• YOUR INSTRUCTIONS: Only the lines from the start of the entries through the line with "- Open TestCalc.hs" should be returned, each exactly as it stands, and no pictures.

• Extracted data entries:

■ ■ ■ ■

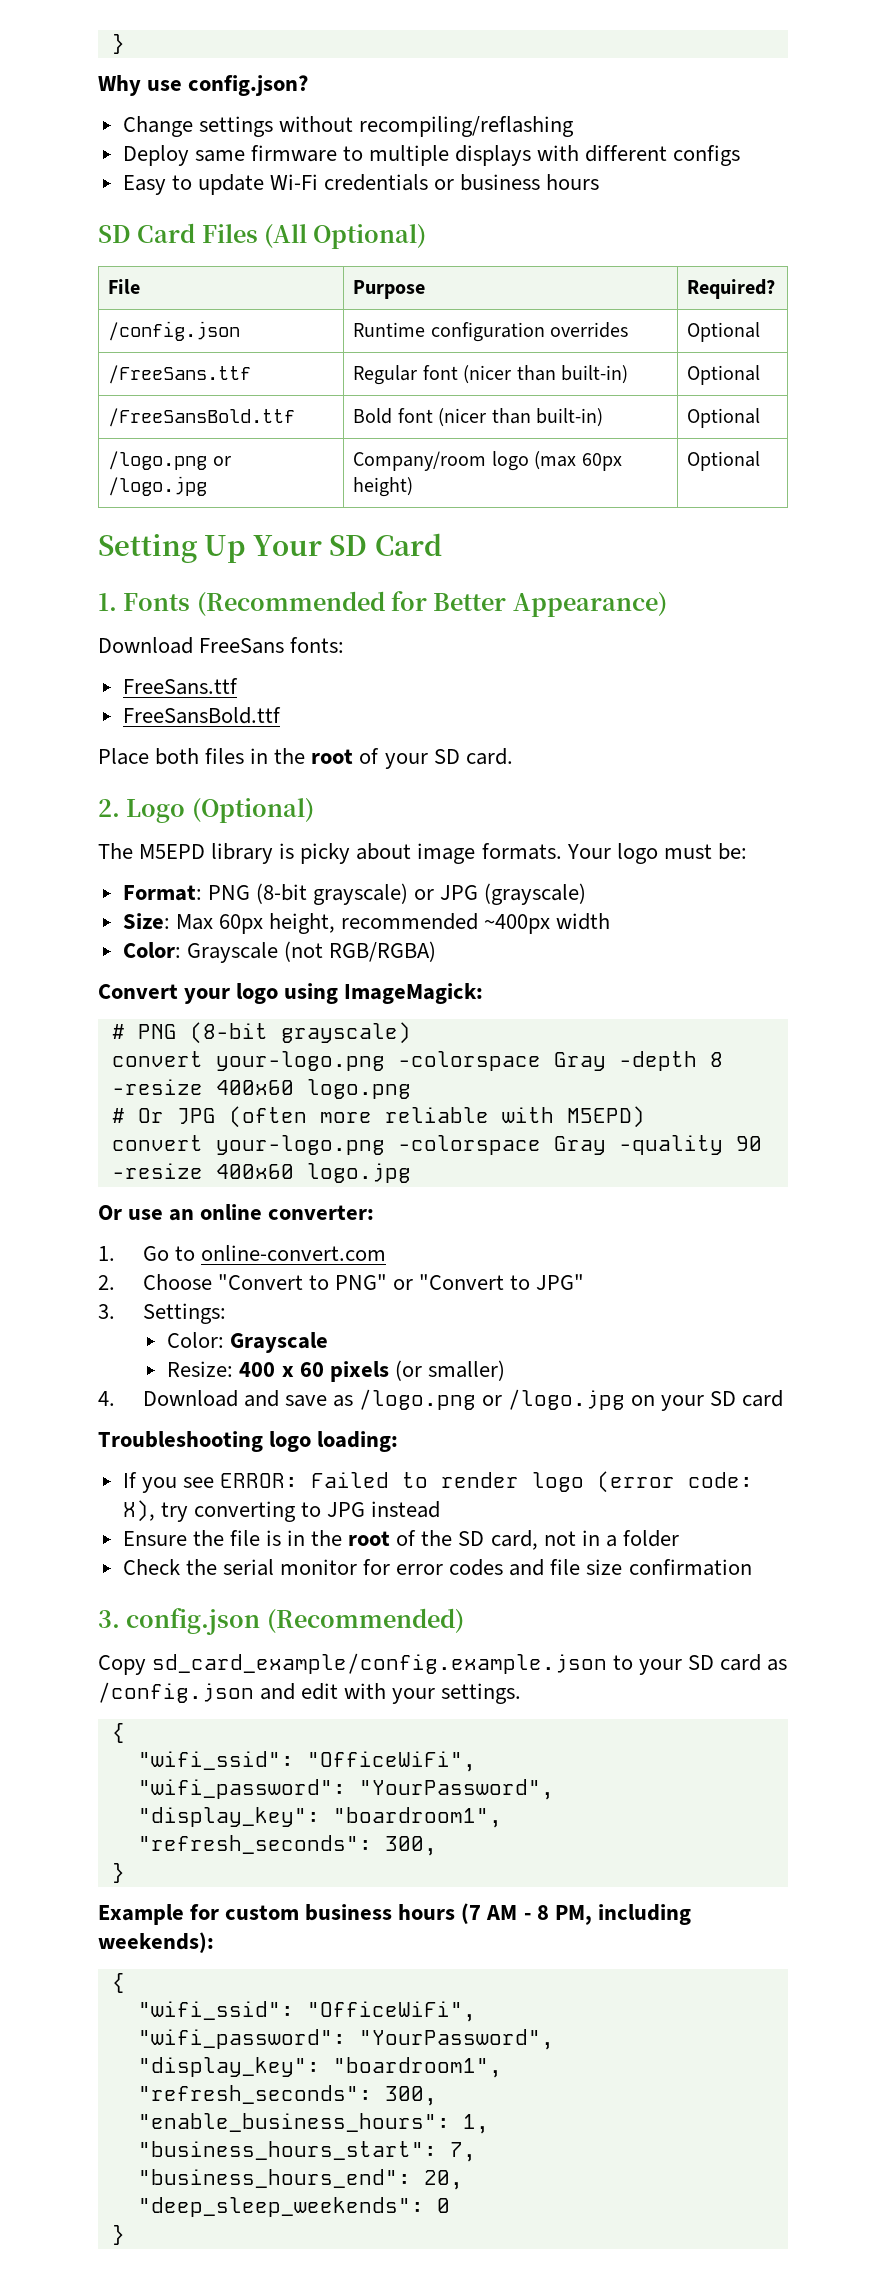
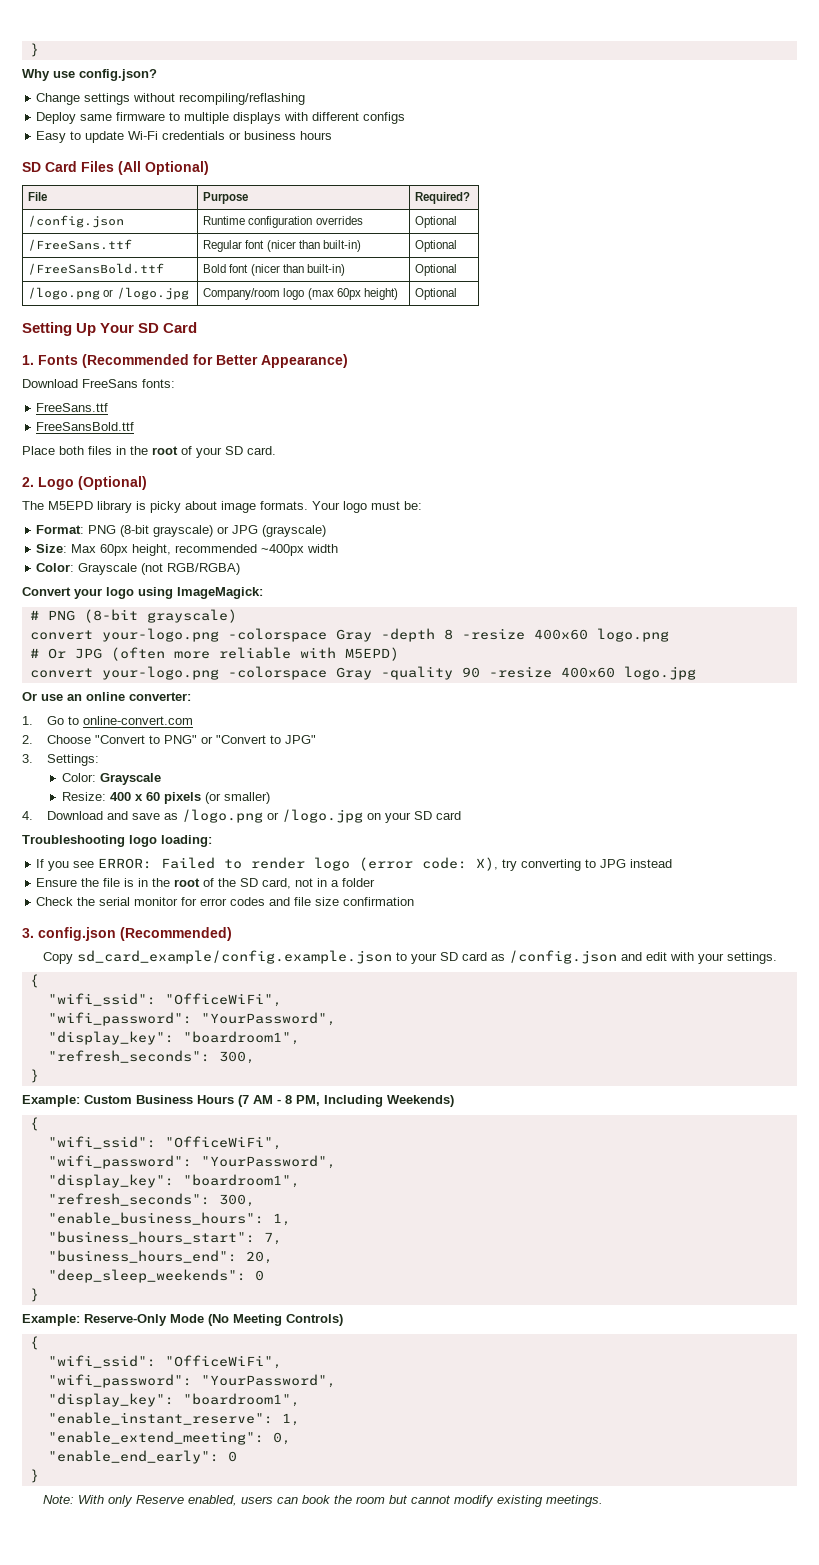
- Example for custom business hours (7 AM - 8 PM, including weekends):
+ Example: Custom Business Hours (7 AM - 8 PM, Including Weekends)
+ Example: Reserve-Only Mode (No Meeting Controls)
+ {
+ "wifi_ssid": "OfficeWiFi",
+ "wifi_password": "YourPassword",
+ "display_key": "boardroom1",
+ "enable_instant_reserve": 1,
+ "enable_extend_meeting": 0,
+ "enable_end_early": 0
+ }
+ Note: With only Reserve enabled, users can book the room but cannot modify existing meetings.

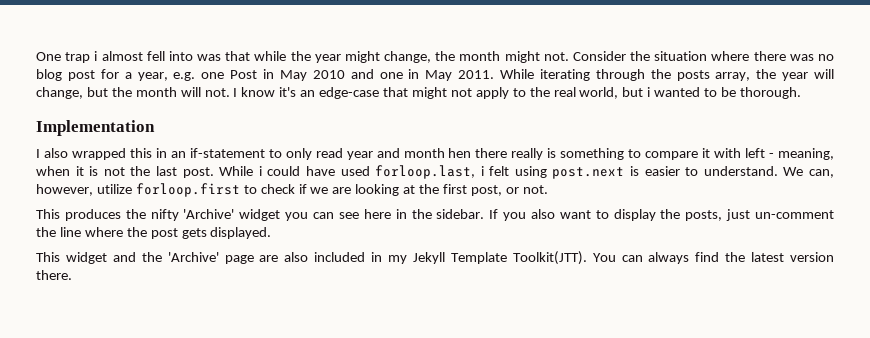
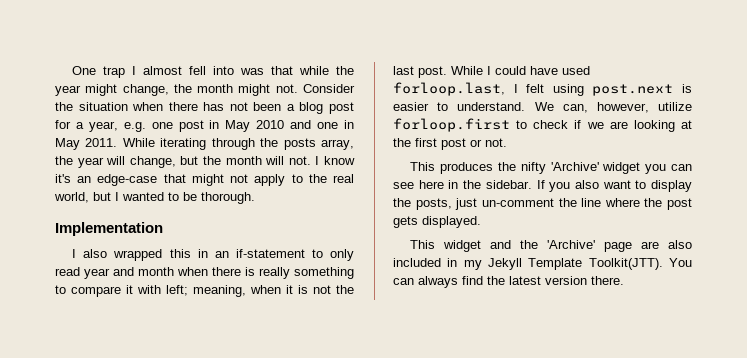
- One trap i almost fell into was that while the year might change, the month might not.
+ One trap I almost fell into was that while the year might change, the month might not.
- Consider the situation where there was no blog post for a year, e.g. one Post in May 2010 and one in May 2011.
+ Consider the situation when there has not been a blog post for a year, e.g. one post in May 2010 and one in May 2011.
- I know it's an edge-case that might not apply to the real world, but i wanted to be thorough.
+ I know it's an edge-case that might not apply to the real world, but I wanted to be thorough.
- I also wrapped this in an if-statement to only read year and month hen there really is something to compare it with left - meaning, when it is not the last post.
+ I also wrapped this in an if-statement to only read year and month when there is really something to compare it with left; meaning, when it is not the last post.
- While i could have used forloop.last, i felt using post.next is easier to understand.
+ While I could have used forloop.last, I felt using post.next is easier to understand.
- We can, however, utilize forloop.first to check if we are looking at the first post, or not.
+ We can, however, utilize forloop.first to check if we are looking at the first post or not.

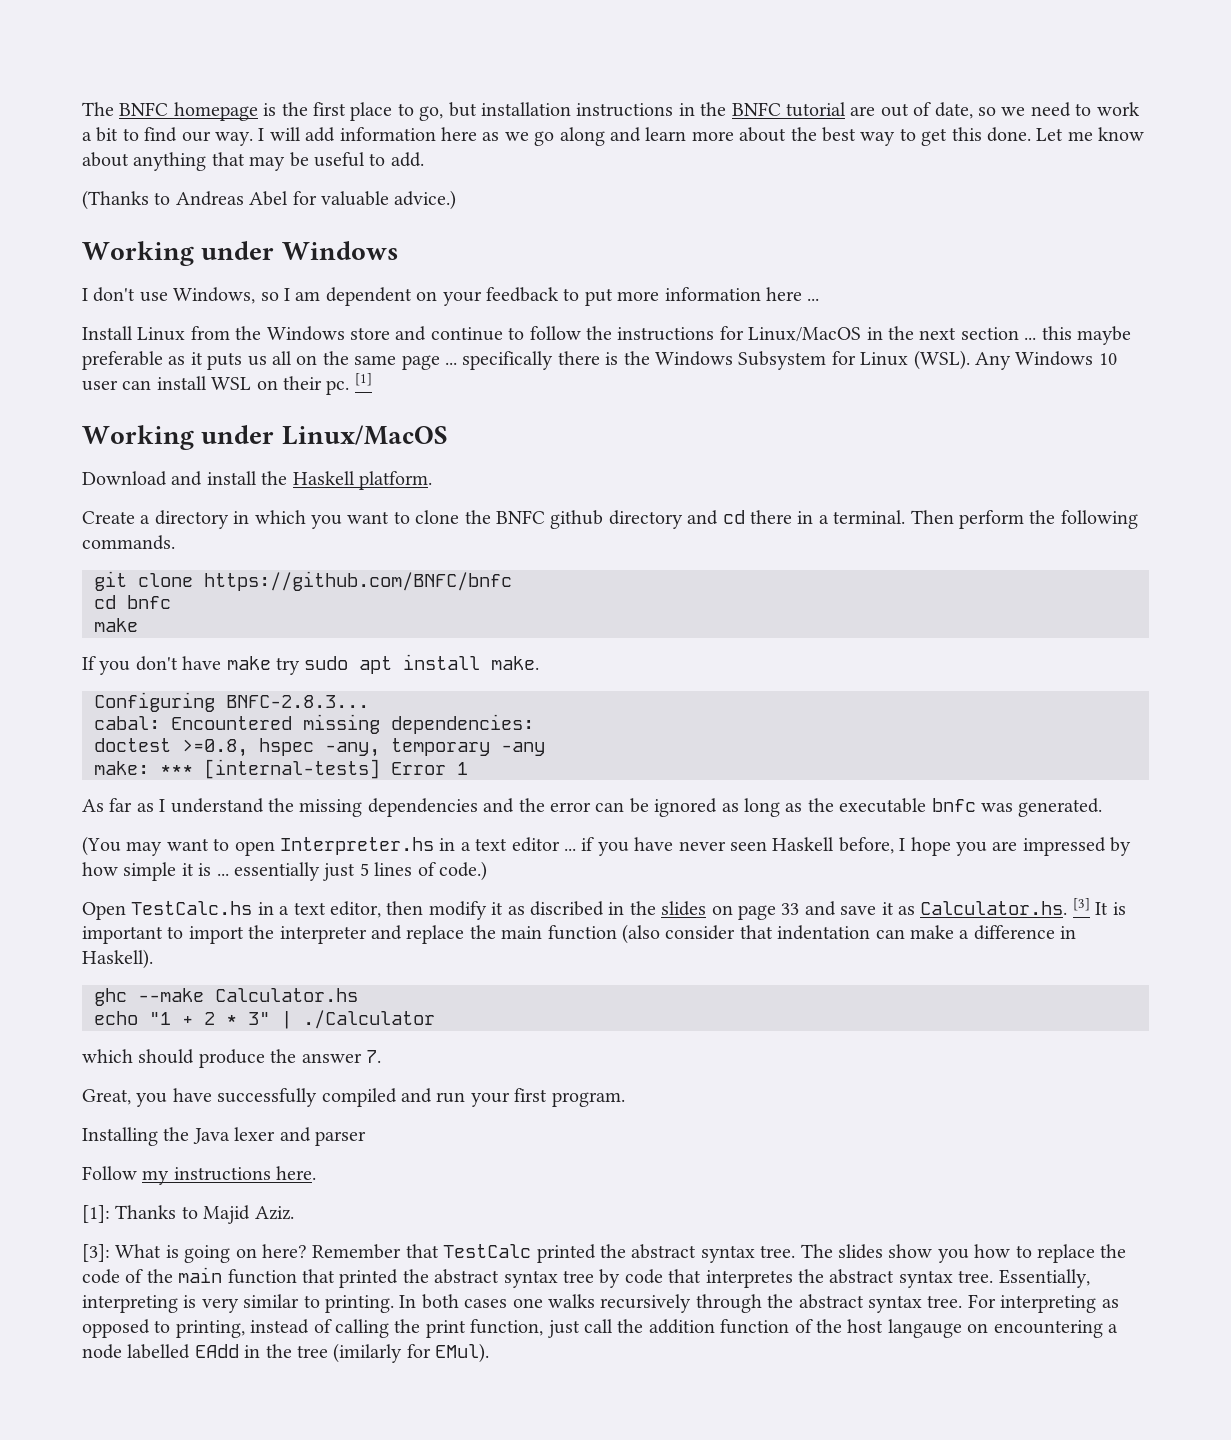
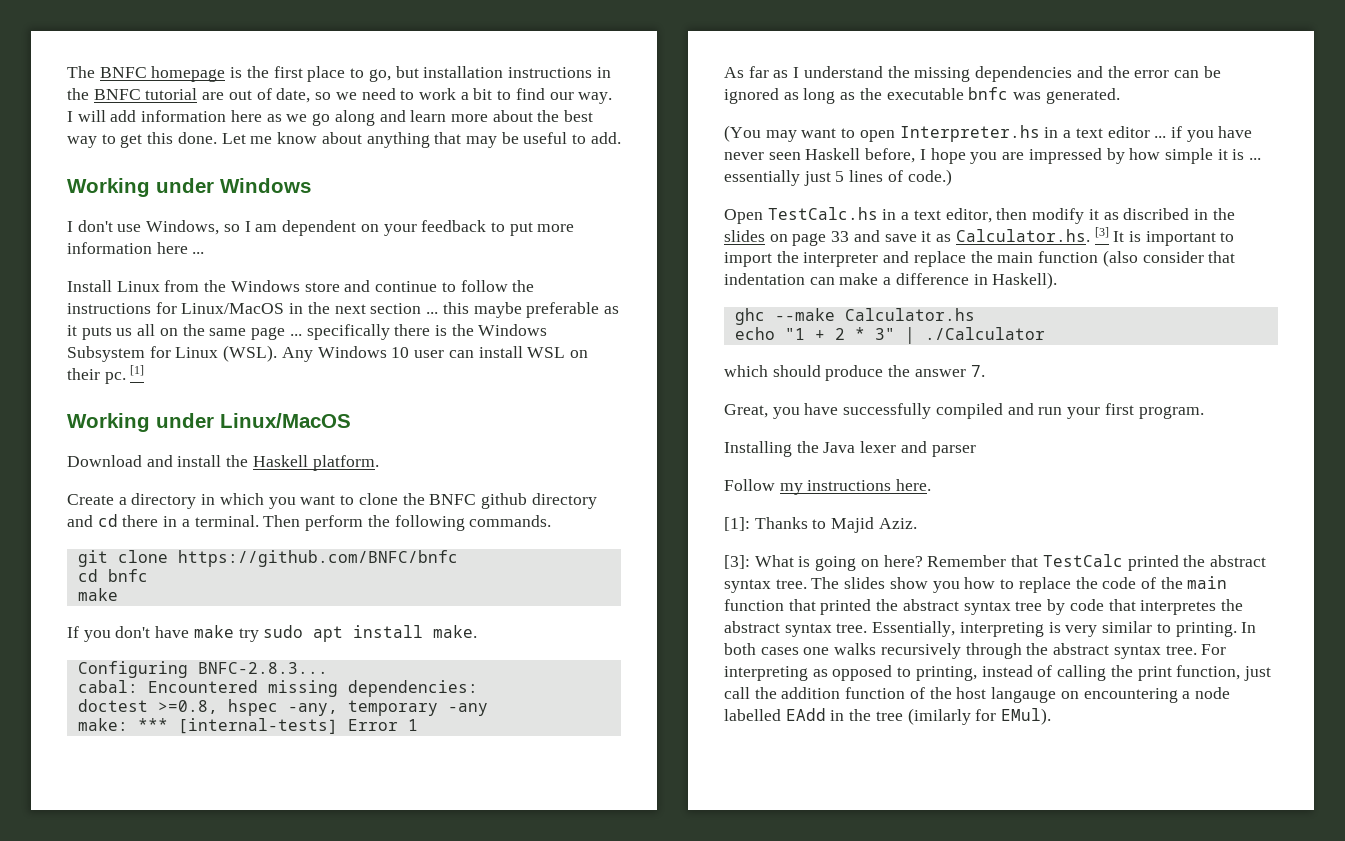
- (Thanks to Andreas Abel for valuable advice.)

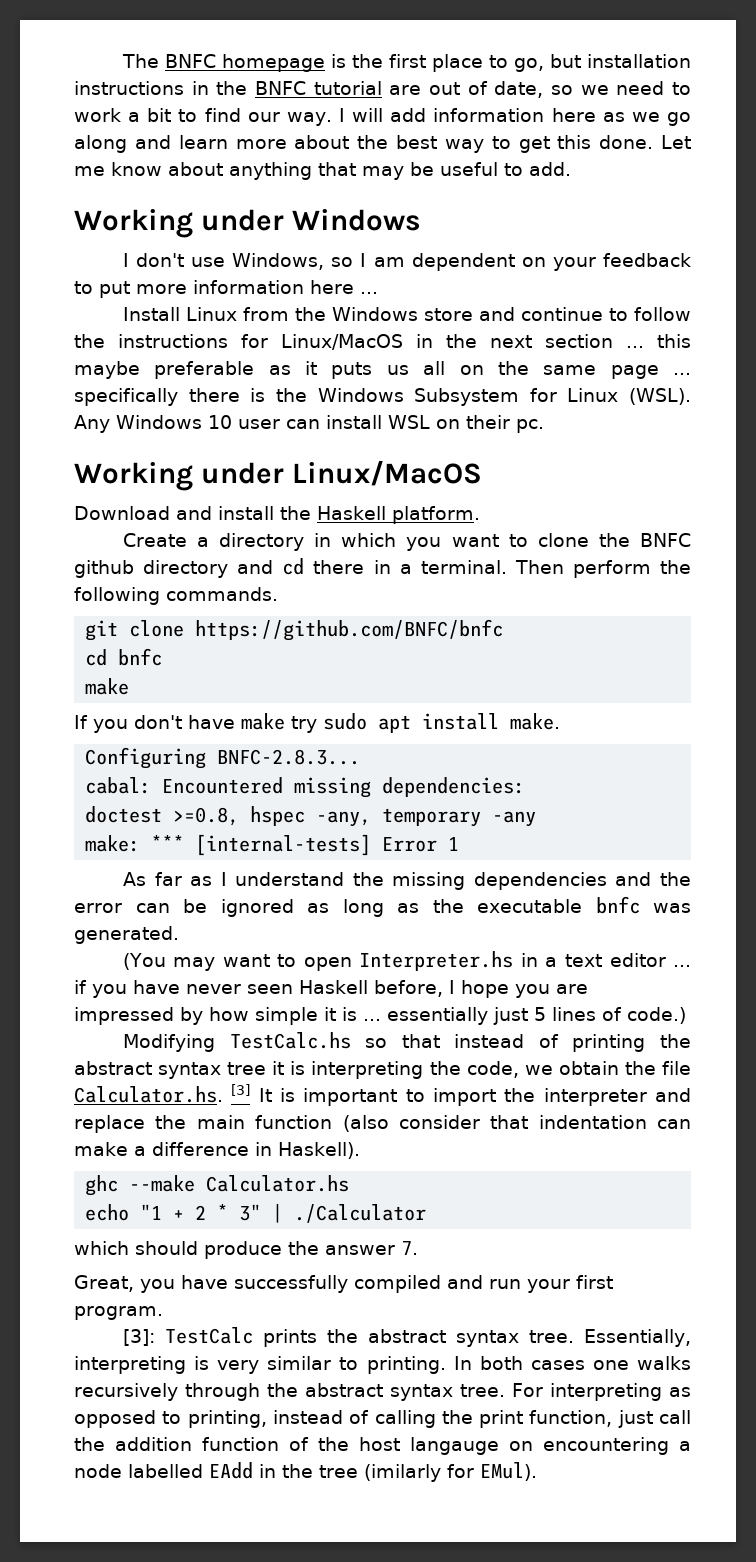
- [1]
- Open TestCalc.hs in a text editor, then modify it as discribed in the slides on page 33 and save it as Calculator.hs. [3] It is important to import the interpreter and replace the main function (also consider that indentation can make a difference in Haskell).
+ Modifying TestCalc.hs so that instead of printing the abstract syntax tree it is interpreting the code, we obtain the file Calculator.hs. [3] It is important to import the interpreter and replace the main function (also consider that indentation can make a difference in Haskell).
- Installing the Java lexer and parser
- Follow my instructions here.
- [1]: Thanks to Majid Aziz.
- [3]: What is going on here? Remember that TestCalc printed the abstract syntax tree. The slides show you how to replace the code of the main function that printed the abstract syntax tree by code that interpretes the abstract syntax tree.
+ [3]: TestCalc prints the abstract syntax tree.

■ ■ ■ ■

• WRITTEN SOLUTION:
- Example for custom business hours (7 AM - 8 PM, including weekends):
+ Example: Custom Business Hours (7 AM - 8 PM, Including Weekends)
+ Example: Reserve-Only Mode (No Meeting Controls)
+ {
+ "wifi_ssid": "OfficeWiFi",
+ "wifi_password": "YourPassword",
+ "display_key": "boardroom1",
+ "enable_instant_reserve": 1,
+ "enable_extend_meeting": 0,
+ "enable_end_early": 0
+ }
+ Note: With only Reserve enabled, users can book the room but cannot modify existing meetings.

- One trap i almost fell into was that while the year might change, the month might not.
+ One trap I almost fell into was that while the year might change, the month might not.
- Consider the situation where there was no blog post for a year, e.g. one Post in May 2010 and one in May 2011.
+ Consider the situation when there has not been a blog post for a year, e.g. one post in May 2010 and one in May 2011.
- I know it's an edge-case that might not apply to the real world, but i wanted to be thorough.
+ I know it's an edge-case that might not apply to the real world, but I wanted to be thorough.
- I also wrapped this in an if-statement to only read year and month hen there really is something to compare it with left - meaning, when it is not the last post.
+ I also wrapped this in an if-statement to only read year and month when there is really something to compare it with left; meaning, when it is not the last post.
- While i could have used forloop.last, i felt using post.next is easier to understand.
+ While I could have used forloop.last, I felt using post.next is easier to understand.
- We can, however, utilize forloop.first to check if we are looking at the first post, or not.
+ We can, however, utilize forloop.first to check if we are looking at the first post or not.

- (Thanks to Andreas Abel for valuable advice.)

- [1]
- Open TestCalc.hs in a text editor, then modify it as discribed in the slides on page 33 and save it as Calculator.hs. [3] It is important to import the interpreter and replace the main function (also consider that indentation can make a difference in Haskell).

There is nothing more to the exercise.